= Afzal Ahmed Syed =

Indian poet and translator

Afzal Ahmed Syed (افضال احمد سيد) is a contemporary Urdu poet and translator based in Pakistan, who is known for his mastery of both classical and modern Urdu poetic expression.

== Biography ==
Born in Ghazipur, British India, in 1946, Afzal Ahmed Syed has lived since 1976 in Karachi, Pakistan, where he worked as an entomologist until his retirement in 2005. He is the author of the modern nazm collections چھينی ہوئ تاريخ (An Arrogated Past, 1984), دو زبانوں ميں سزاۓ موت (Death Sentence in Two Languages, 1990), and روکوکو اور دوسری دنيائيں (Rococo and Other Worlds, 2000). Another collection of classical ghazals is titled خيمہُ سياہ (The Dark Pavilion, 1988).

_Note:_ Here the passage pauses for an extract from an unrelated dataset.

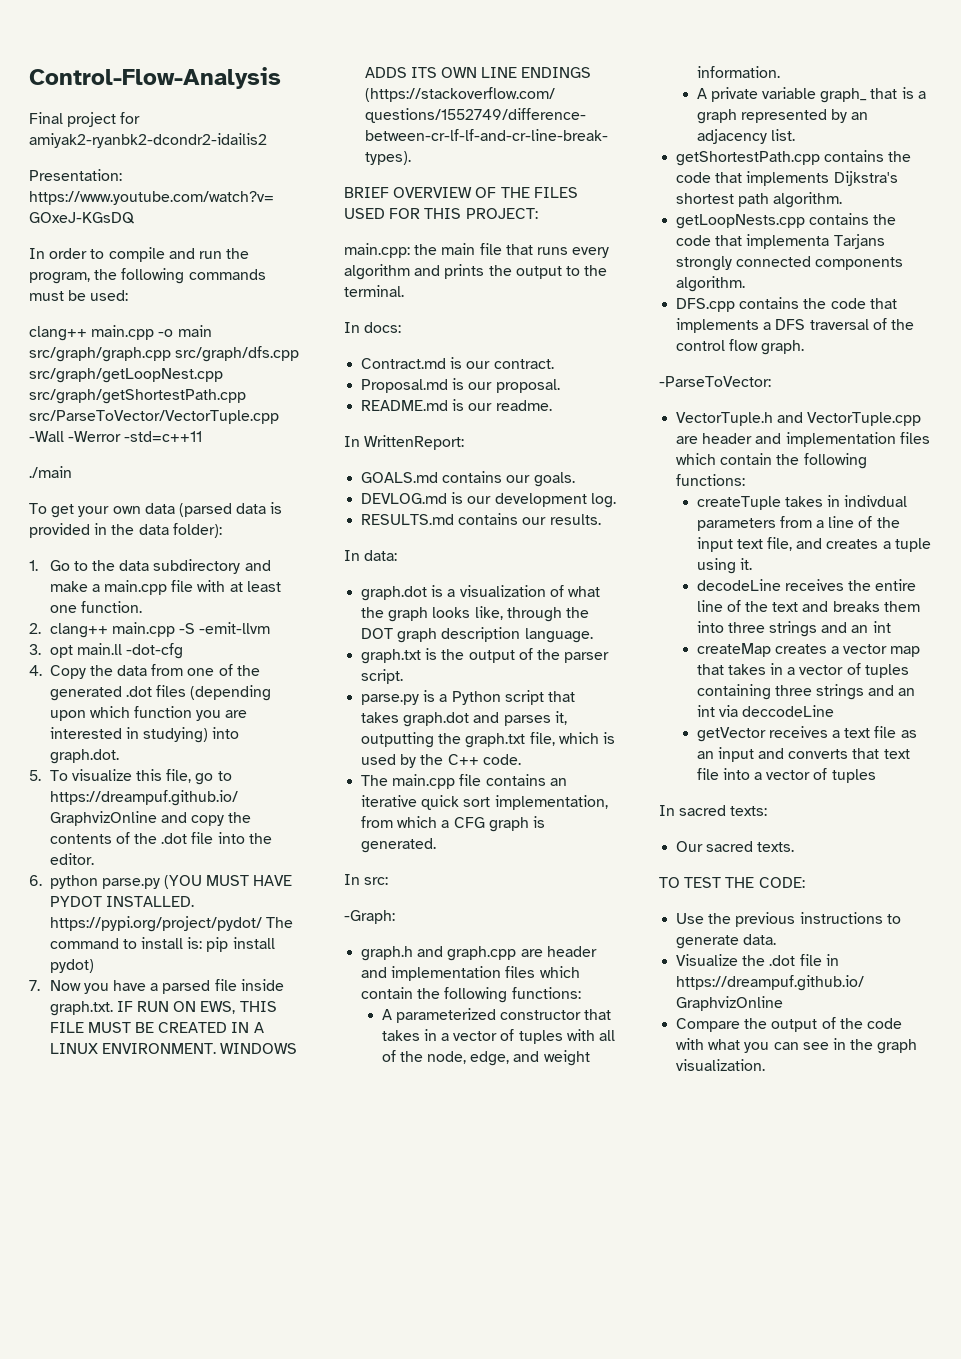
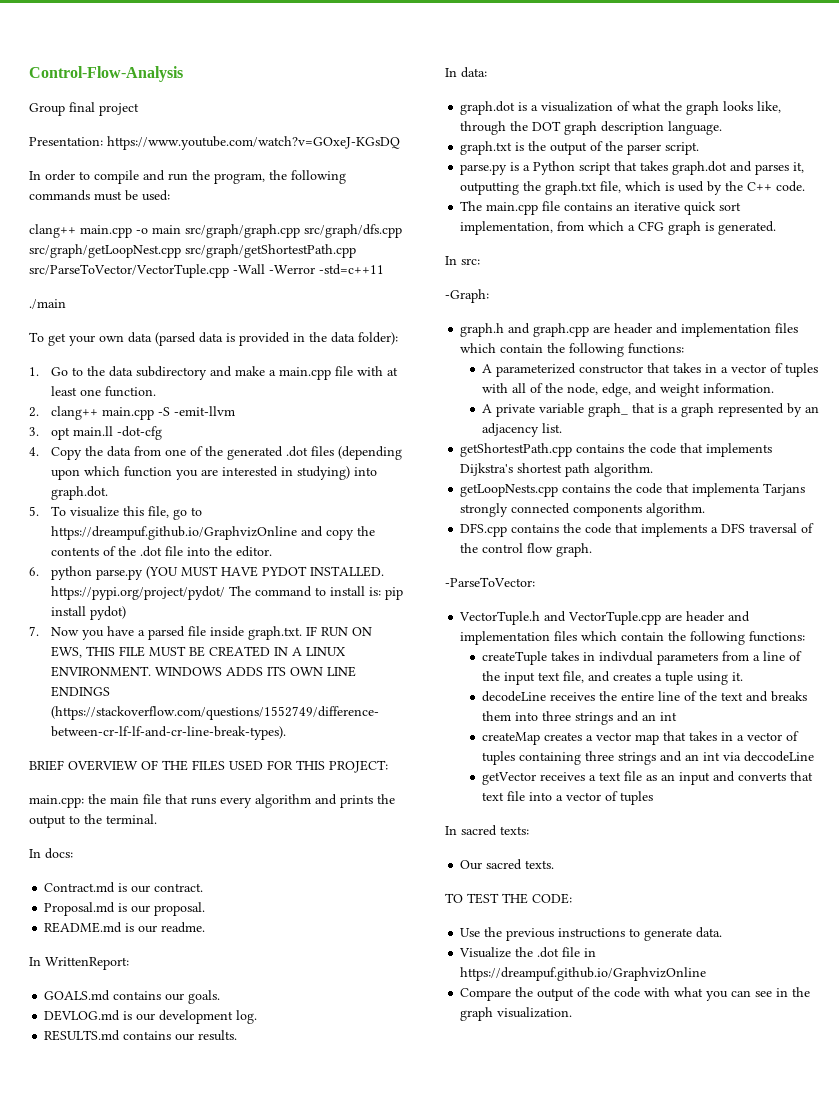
[29,112,63,124] Final -> [29,102,95,116] Group final
[120,112,141,124] [29,133,267,148] for amiyak2-ryanbk2-dcondr2-idailis2 -> (139, 109) none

Syed's poetry was anthologized in An Evening of Caged Beasts: Seven Postmodernist Urdu Poets (New York: OUP, 1999). The Wesleyan University Press Poetry Series has published a selection of Syed's poetry in translation, titled Rococo and Other Worlds in 2010, which features poetry from his three Urdu nazm collections.

Syed has translated a wide and important body of works by contemporary poets, playwrights, and novelists. He was one of the first Urdu translators of Gabriel García Márquez and Jean Genet. His work has been widely published in leading Urdu literary periodicals such as Shabkhoon, Aaj, and Dunyazad. He currently teaches at Habib University.

==Bibliography==

===Original works===

====In Urdu====
- چھينی ہوئ تاريخ: نظميں - An Arrogated Past (Karachi: Aaj Ki Kitaben, 1984)
- خيمہُ سياہ: غزليات - The Dark Pavilion (Karachi: Aaj Ki Kitaben, 1988)
- دو زبانوں ميں سزاۓ موت: نظميں - Death Sentence in Two Languages (Karachi: Aaj Ki Kitaben, 1990)
- روکوکو اور دوسری دنيائيں : نظميں - Rococo and Other Worlds (Karachi: Aaj Ki Kitaben, 2000)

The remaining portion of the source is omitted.